The genie in this story is the same way, forcing those who decide to make wishes to watch what they say, lest they suffer the consequences. 

     A man and wife own a shop and have no money, but tons of bills.  The husband wishes for a way to pay them, but has no means to do so.  An old lady brings in a bottle that she claims is a family heirloom, and he reluctantly buys it after she sheds tears when he refuses.  It is revealed that the husband gives money to people who come in searching for a means to keep on living, solely buying another meal.  The two end up knocking over the bottle accidentally, and gas seeps out when it is uncorked.  A genie manifests itself from this haze and offers the couple 4 wishes.  He states the terms: any wish, once uttered, is irrevocable and changeable only by a subsequent wish.  They promptly wish for their broken glass case to be repaired, just to prove if the genie is legitimate.  After the genie reveals his true power, the husband becomes unhinged over the potential prospects, but the wife is reluctant to ask for any wishes.  The husband then impulsively wishes for one million dollars, a wish promptly granted.  This leads to them be very generous with their new found largess, and it attracts people from miles around.  With those people come the IRS, and the couple find out that they have given so much away that they are only left with 5 dollars in the end.  Aristotle's Eudemonia fits nicely here, as the people are looking for a way to quickly satiate their present pains, instead of thinking of the future and how to better their lives in order to bring continual happiness instead of having a temporary salve. I do not know how a wish could have been worded in order to make it safe to ask the genie for, but any amount of money will only last so long, especially if an extravagant lifestyle or a  very generous existence come of it.

     The genie reminds the husband that he did not ask for tax free money, which angers him because the genie was so deceptive and deceitful.  "No matter what you wish for, you must be prepared for the consequences," is a warning given by the genie right before the husband wishes to be a leader of a foreign country, one who cannot be voted out of office, and in their the current century.  He asks about consequences and the genie just laughs it off and says that consequences are always involved.  The husband then becomes Adolf Hitler, crying at his desk at the end of World War II.  A soldier who is with him offers him a liquid to end his life before the whole country is decimated by the Allies and he is captured.  

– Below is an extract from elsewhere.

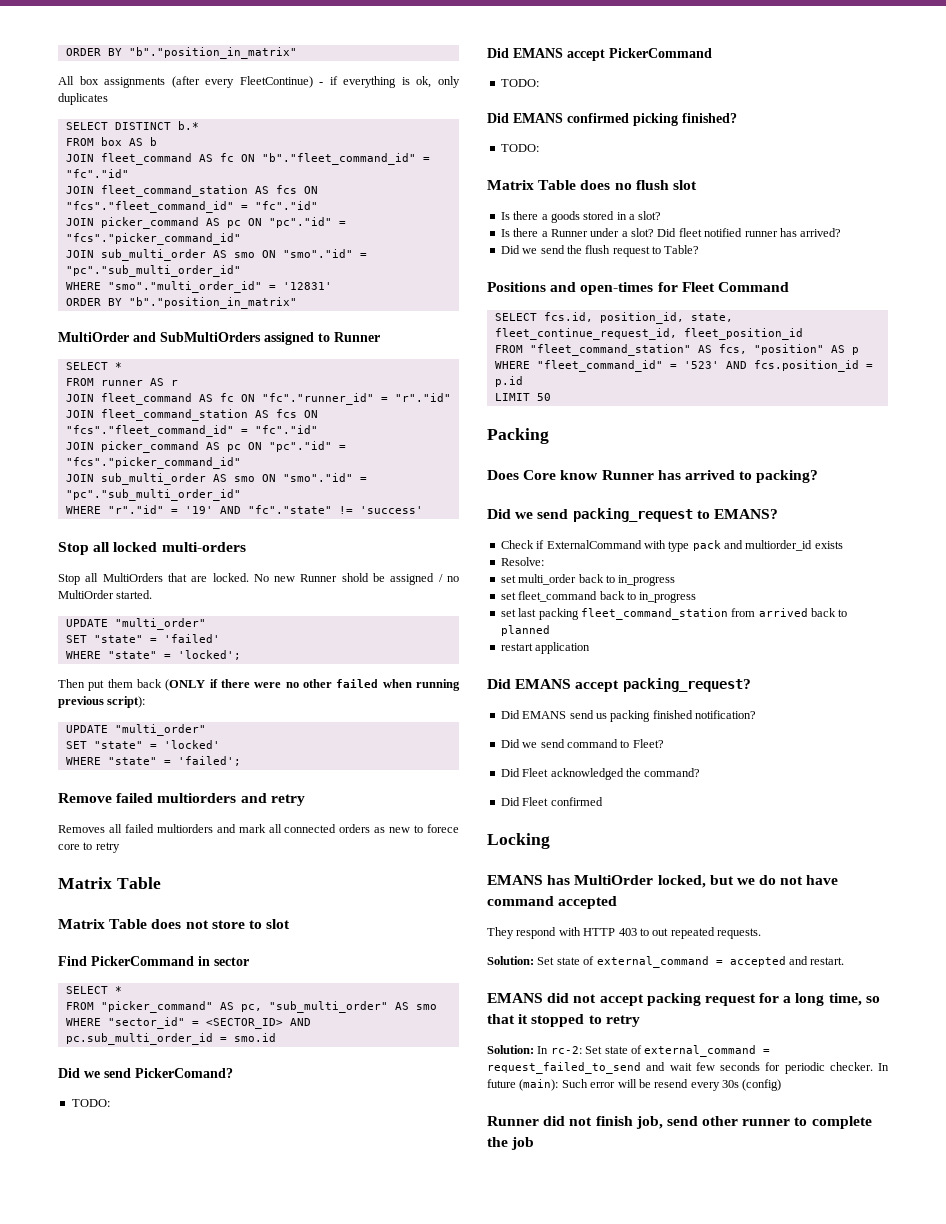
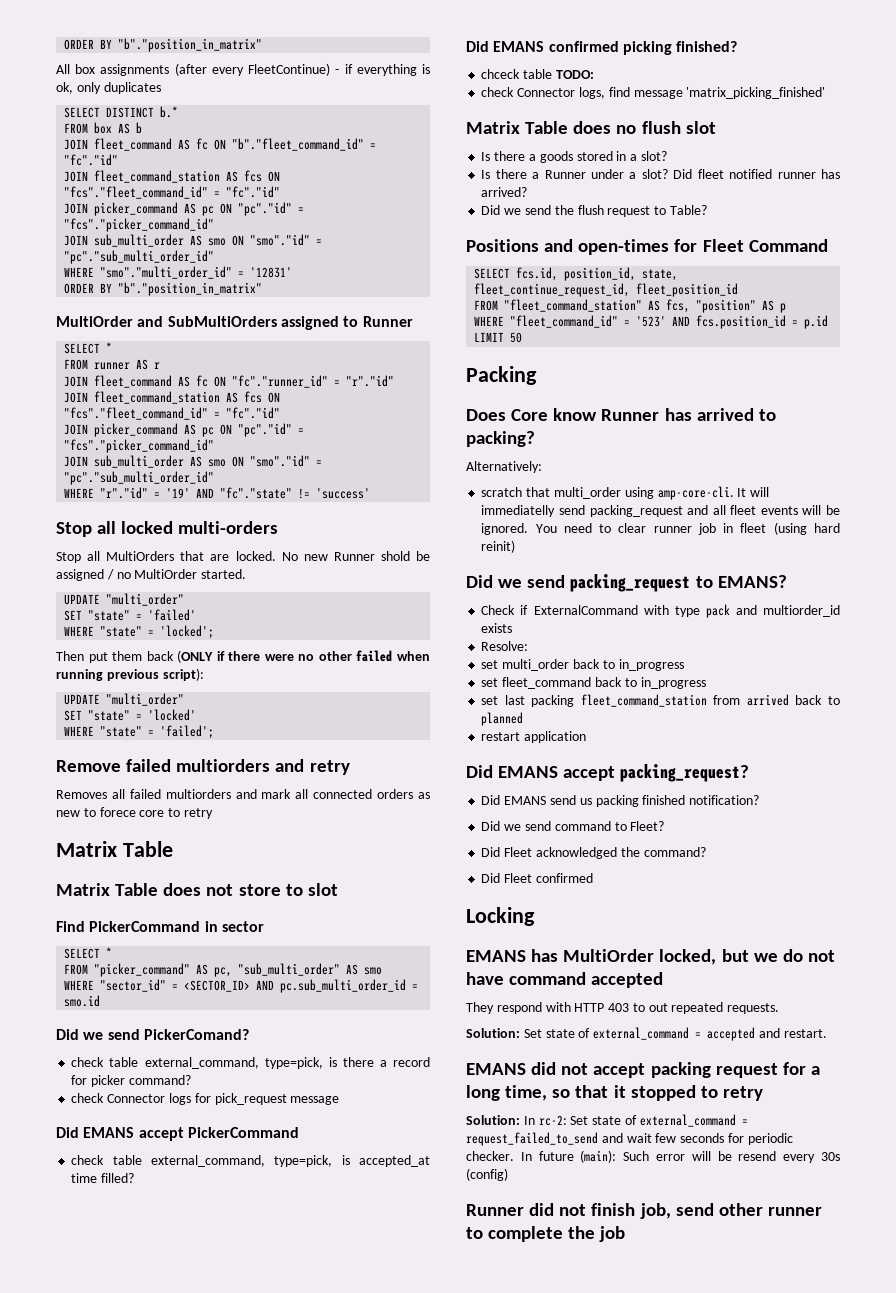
[71,1099,110,1107] [487,48,712,61] [500,79,539,87] TODO: // Did EMANS accept PickerCommand // TODO: -> [71,1057,430,1069] [71,1075,191,1087] [71,1093,340,1105] [56,1127,299,1141] [71,1155,430,1167] [71,1173,135,1183] check table external_command, type=pick, is there a record for picker command? // check Connector logs for pick_request message // Did EMANS accept PickerCommand // check table external_command, type=pick, is accepted_at time filled?
[500,144,539,152] TODO: -> [481,69,594,79] [481,87,826,99] chceck table TODO: // check Connector logs, find message 'matrix_picking_finished'
(819, 476) none -> [466,461,542,473] [481,486,770,500] [481,505,840,517] [481,522,840,535] [481,540,516,553] // Alternatively: // scratch that multi_order using amp-core-cli. It will immediatelly send packing_request and all fleet events will be ignored. You need to clear runner job in fleet (using hard reinit)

He then wishes to be back to before it all began, and then he sees how good his old life really was compared to what he could have been given.  He throws the bottle in the trash, where it magically reassembles, waiting for the next victim to unwittingly release the man in the bottle.  Once again, Schopenhaur would have loved this episode, because it perfectly catalogues how fickle humans are, and how we wish for something one minute and want it all taken away the next.  Although, I have to admit, the wishes were not exactly what the people had wished for, I assume they would have fallen prey to similar circumstances regardless.  Bertrand Russell, too, would have loved this episode, as the analytical nature and twisting of the words by the genie forces people to either pay attention to their word choice and syntax, or stop asking altogether.  The linguistic turn has to due with the underling logical form of sentences, and thinking about the wording of sentences before wishing would be a major undertaking in order to get exactly what a person wanted.  This episode just goes to show that not much in life is truly free.